Приятели ночи - страница 18
– План – это, пожалуй, громко сказано… – невозмутимо ответил Прожогин. – Просто я знаю, что нужно делать.
– И что же?
– Сообщить ошибочное доказательство.
– То есть?
– Я доказал, что собрать частицы в заряд невозможно…
– Да уж… – вздохнул Сергей Сергеевич. – Доказали на нашу голову.
– А теперь им, противоположной стороне, – продолжил Прожогин, – требуется предоставить веское – я подчеркиваю: веское – доказательство обратного.
В кабинете повисло молчание. Сергей Сергеевич и Моветон уставились на Прожогина непонимающе, только каждый по-своему: первый – с заливающей глаза ненавистью, второй – с интересом.
– Доказательство того, что энергию собрать всё-таки можно? – уточнил Юлий Борисович.
– Именно.
– И кто же им это докажет? – не без язвительности спросил Моветон.
– Я. – Прожогин спокойно смотрел на начальников. – Вернее, уже доказал.
Сергей Сергеевич взглянул на часы. Ему казалось, что в сумасшедшем доме время должно течь иначе, чем в нормальном мире. Но часы шли правильно.
Юлий Борисович на часы смотреть не стал. Он был человек с дальним прицелом и дело своё знал крепко. Под его началом была толпа, свора, если угодно – стая учёных, а отнюдь не бригада, артель или, упаси Бог, команда. Мало того, что все они, и без того учёные-переучёные, хотели знать больше, так ещё и знать каждый своё, только ему одному интересное.
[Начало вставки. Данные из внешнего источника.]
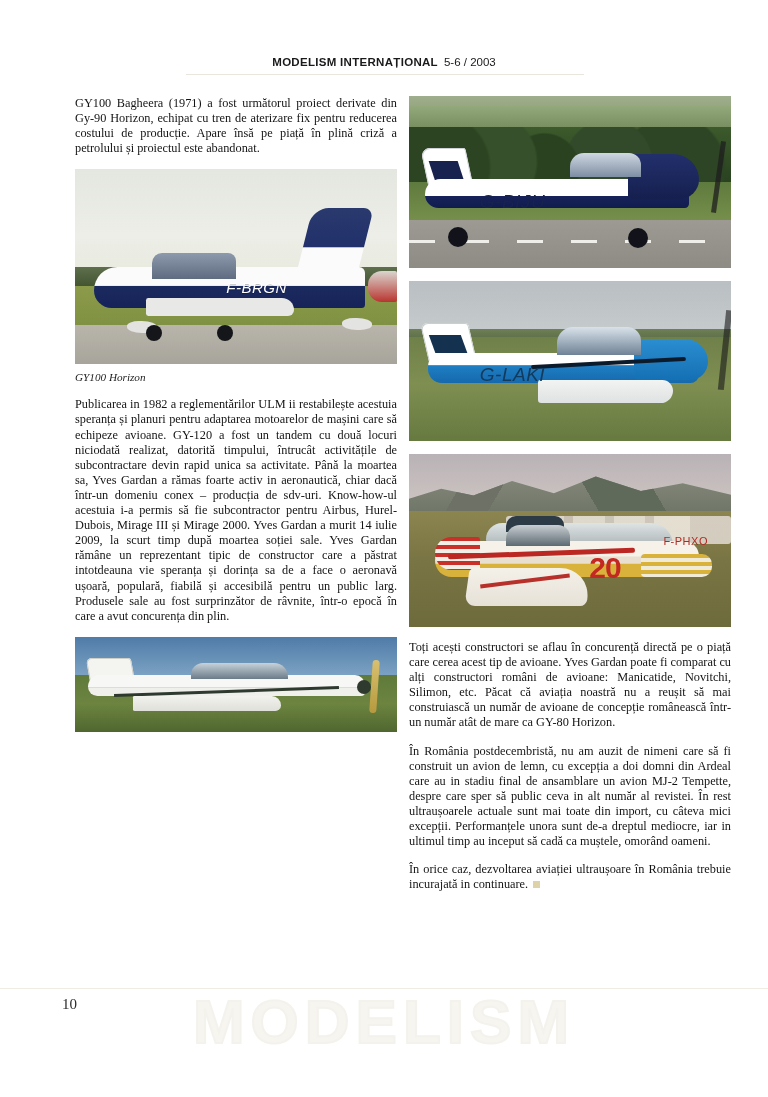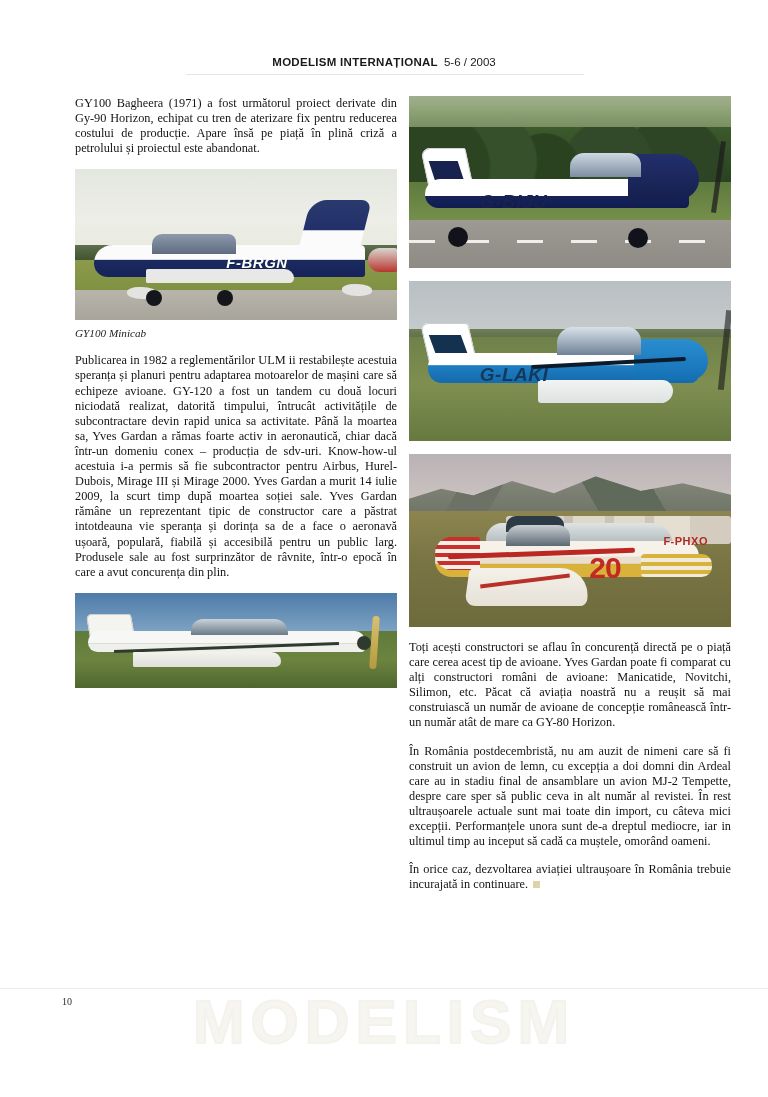"G-BIJU" .photo .plane-reg { font-weight: bold -> normal }
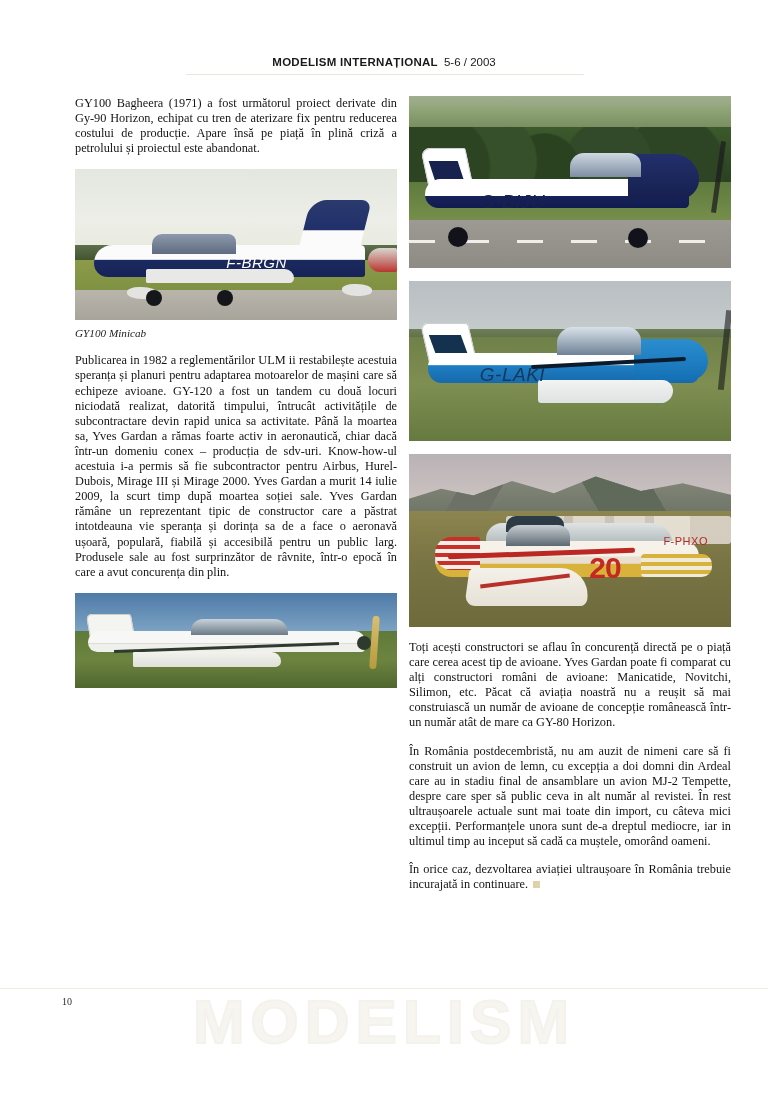"F-BRGN" #photo-fbrgn { height: 151px -> 195px }
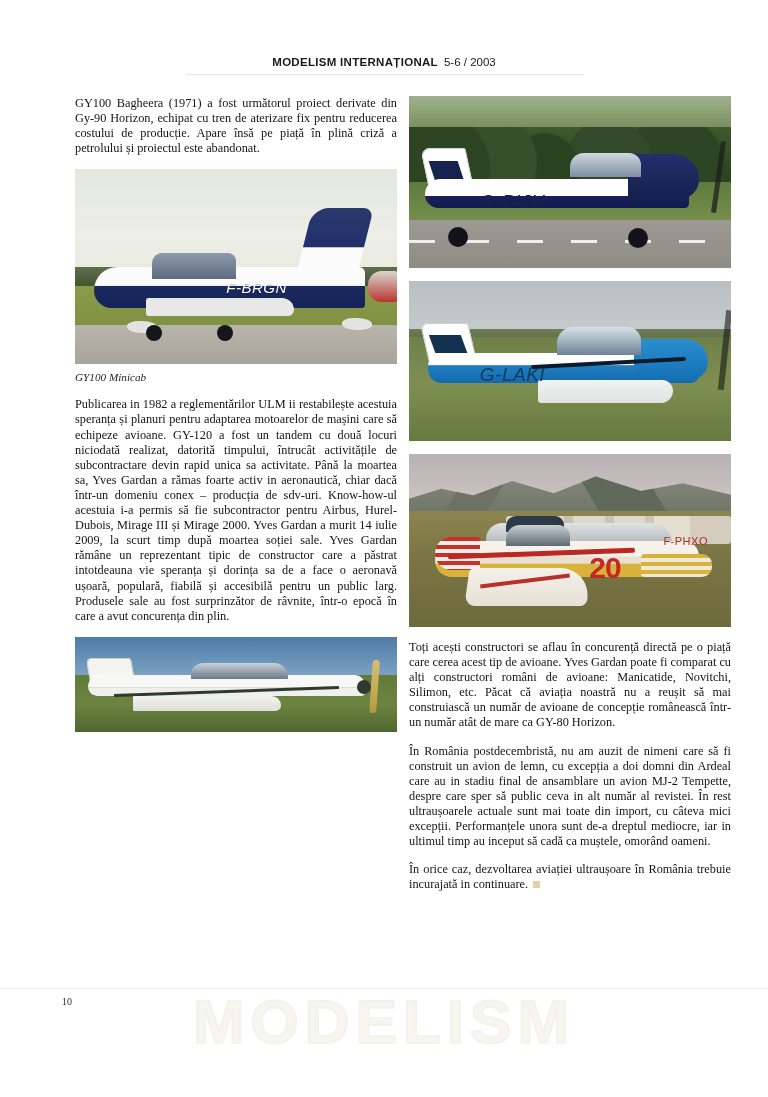"GY100 Minicab" div.caption { text: Minicab -> Horizon }
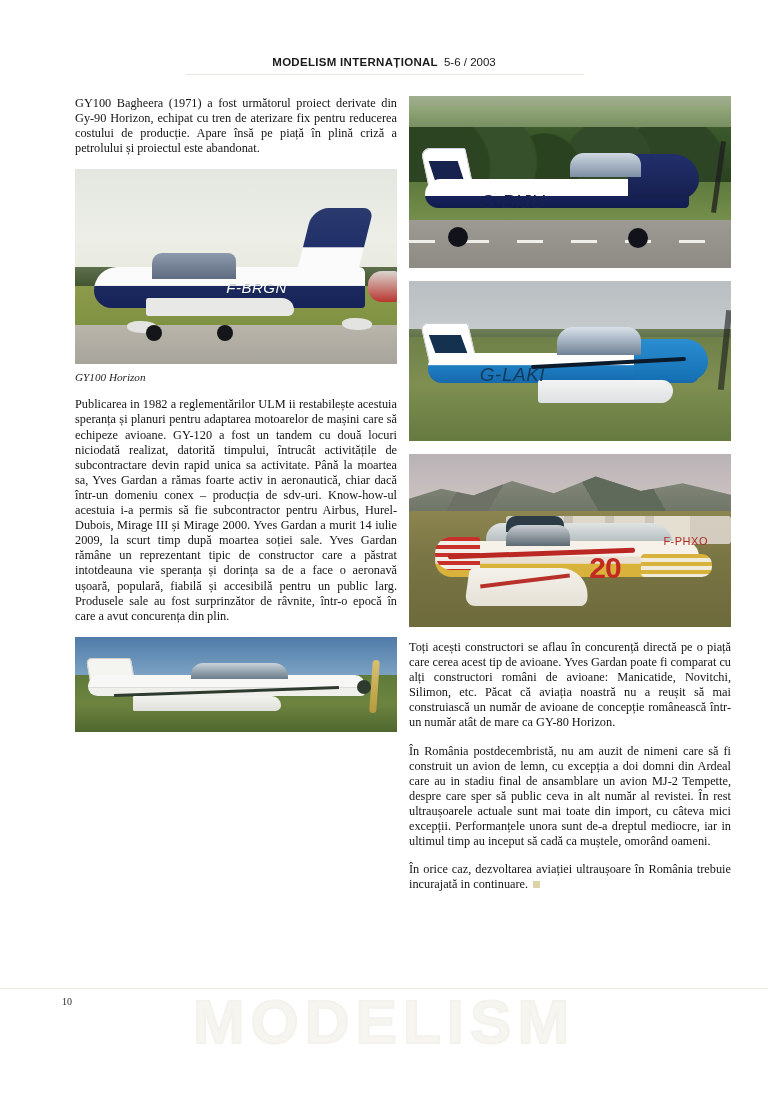"10" .page-number { font-size: 10px -> 15px }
Вот ведь напасть какая!
Но и сам Юлий Борисович тоже не лыком шит, поучёней многих будет. Он и лауреат, и трижды герой, и лежать ему с почётом, но, в отличие от остальных, всё что надо уже знал и понимал невыполнимость задачи познания. Ну не получится у человечества раскусить устройство мира, разгадать – почему он именно такой, – как не получится у дрессированной собаки или говорящего попугая, сколько бы они ни занимались самообразованием, постичь тонкости производства айфонов третьего поколения. А ещё его крайне заботило, что человечество не задумывается о возможном наличии у окружающего мира многих неизвестных ему свойств и не пытается их обнаружить, изучить и использовать. Несчастное электричество, пропитавшее ныне всю цивилизацию, открыто было всего-то пару веков назад по незначительным признакам вроде электрического ската, светлячков, молнии и шерсти, встающей дыбом, если её грамотно потереть. А что, если свойство мира не имеет видимых признаков в повседневной жизни? Как тогда?
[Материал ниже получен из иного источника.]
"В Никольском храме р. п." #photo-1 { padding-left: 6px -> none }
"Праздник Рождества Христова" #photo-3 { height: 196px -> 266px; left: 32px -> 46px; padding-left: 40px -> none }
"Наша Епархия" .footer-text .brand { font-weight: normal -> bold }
– Так что же ты доказал, Игорь? – вкрадчиво спросил Моветон. – И то и это?
– Именно! И то и это.
– Объяснитесь наконец, Прожогин! – Сергей Сергеевич был раздражён.
– Пожалуйста! – Прожогин откинулся в кресле. – Год назад, когда я подключился к этой тематике, мне нужна была ясность: правильным ли делом мы занимаемся? Не тянем ли, как говорится, «пустышку»? Не идём ли по тупиковой ветви познания?
Он примолк, погружаясь в воспоминания. Моветон, напротив, оживился и ещё колючее уставился на Прожогина.
– Ну-ну… и? – поторопил Прожогина Сергей Сергеевич. Тот очнулся.
– Тогда я пришёл к выводу, что всё в порядке: цель достижима, теорема доказана, выкладки верны.
– Доказал и промолчал?.. – укорил его заметно оживившийся Юлий Борисович.
– А к чему было говорить-то? – удивился Прожогин. – Это считалось очевидным, и результат был лишь вопросом усилий. Промолчал, чтобы не будоражить никого своими сомнениями. Но…
– Что «но»? – насторожился Сергей Сергеевич. – Что-то произошло?
– Ничего особенного… – Прожогин как бы нехотя обвёл присутствующих взглядом. – Просто законы физики не вечны.